EXERCISE BRIEF - Pictures in the entries below are to be left out; otherwise, reproduce exactly the lines from the first through the line containing "[966,380,1038,393] [669,401,745,418] Cavendish".
START EXTRACTED RECORDS
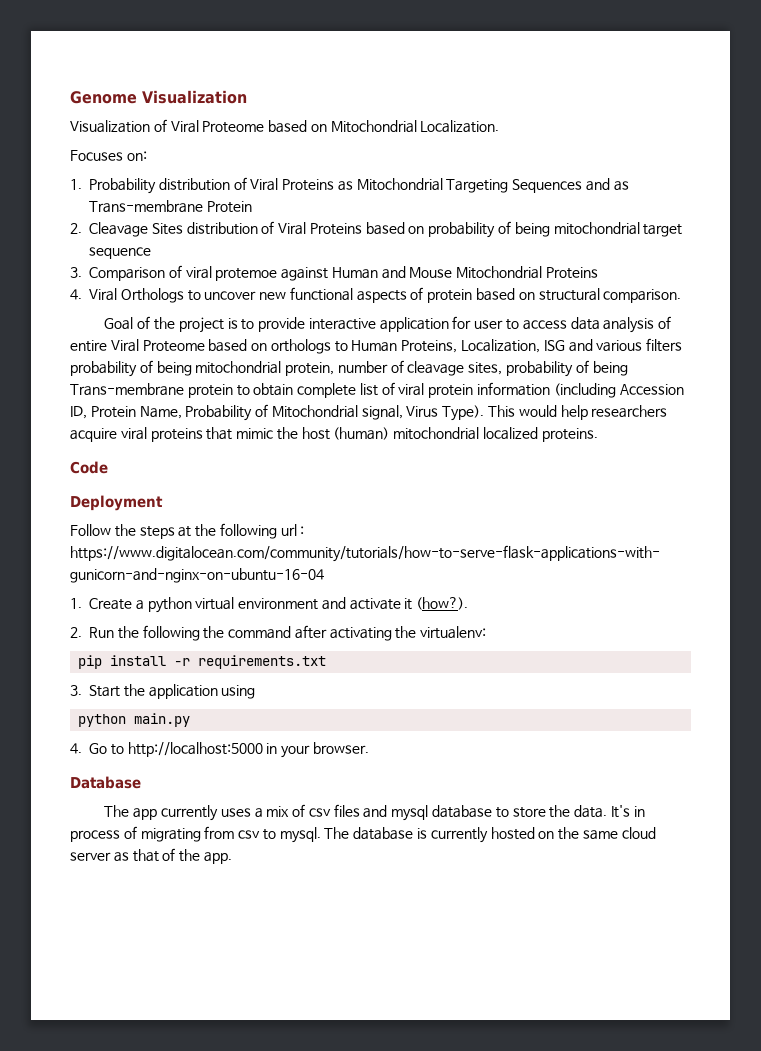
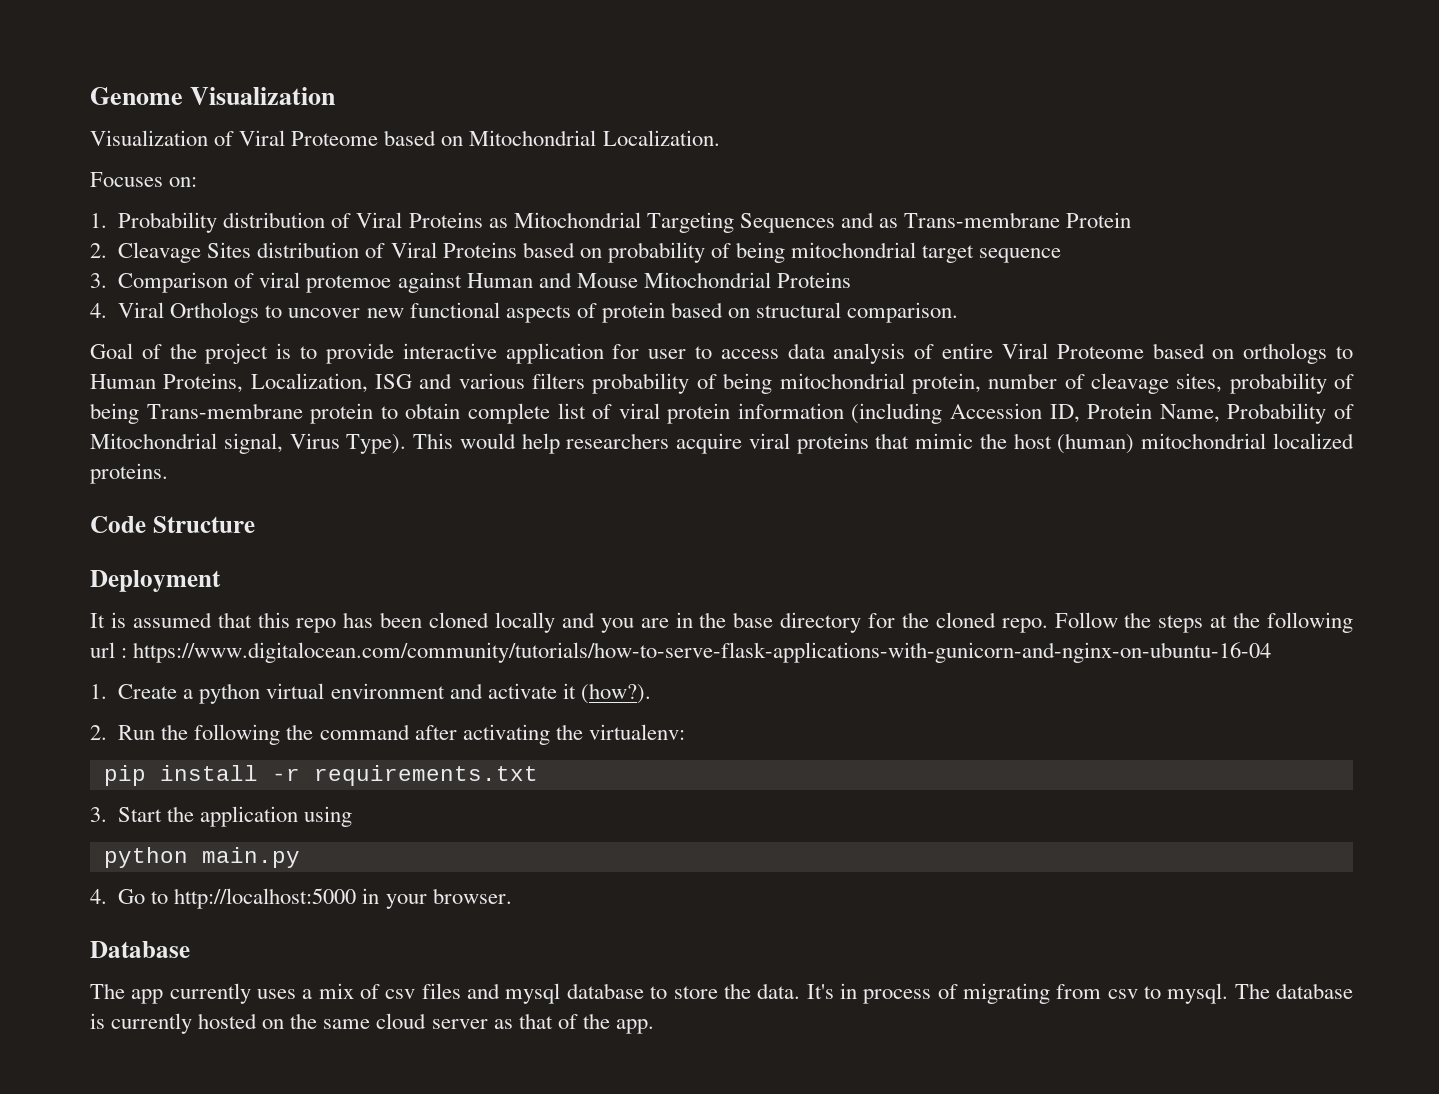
(108, 467) none -> [152,516,255,533] Structure
(163, 503) none -> [90,612,1048,633] It is assumed that this repo has been cloned locally and you are in the base directory for the cloned repo.

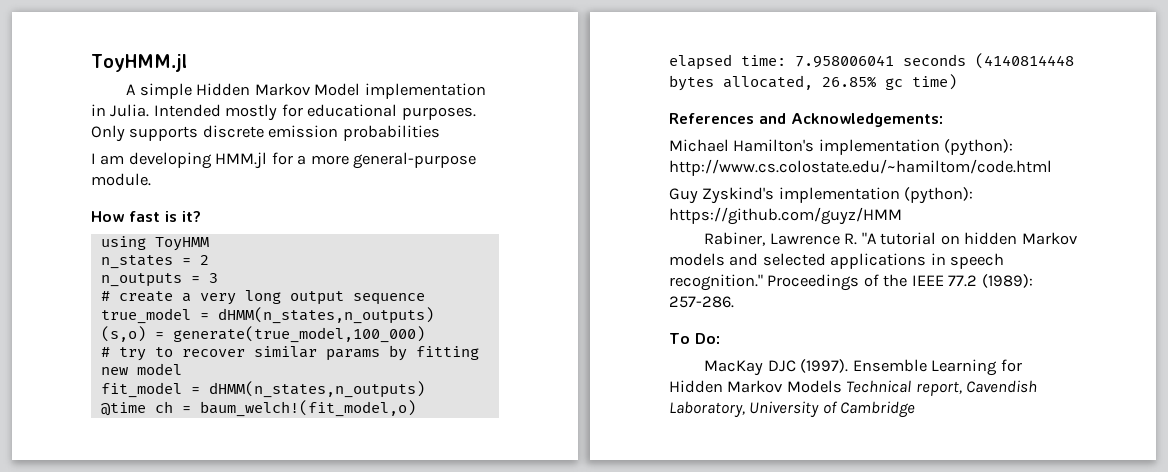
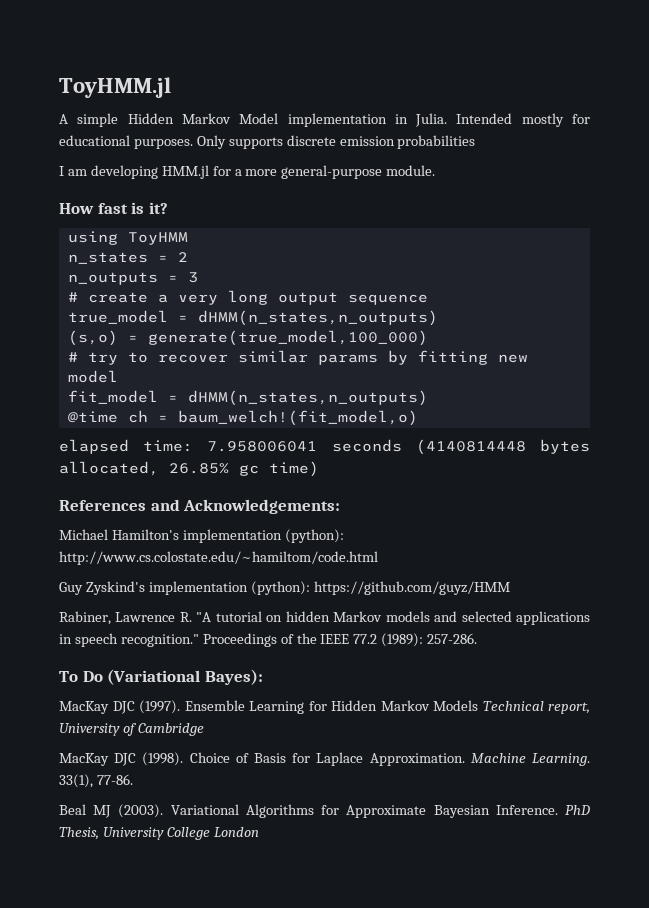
[694,333,720,344] Do: -> [82,669,263,685] Do (Variational Bayes):
[966,380,1038,393] [669,401,745,418] Cavendish Laboratory, -> (590, 708) none
(916, 409) none -> [59,752,590,766] [59,774,133,788] [59,804,590,818] [59,827,259,840] // MacKay DJC (1998). Choice of Basis for Laplace Approximation. Machine Learning. 33(1), 77-86. // Beal MJ (2003). Variational Algorithms for Approximate Bayesian Inference. PhD Thesis, University College London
END EXTRACTED RECORDS
ANSWER TO THIS PROBLEM -
(108, 467) none -> [152,516,255,533] Structure
(163, 503) none -> [90,612,1048,633] It is assumed that this repo has been cloned locally and you are in the base directory for the cloned repo.

[694,333,720,344] Do: -> [82,669,263,685] Do (Variational Bayes):
[966,380,1038,393] [669,401,745,418] Cavendish Laboratory, -> (590, 708) none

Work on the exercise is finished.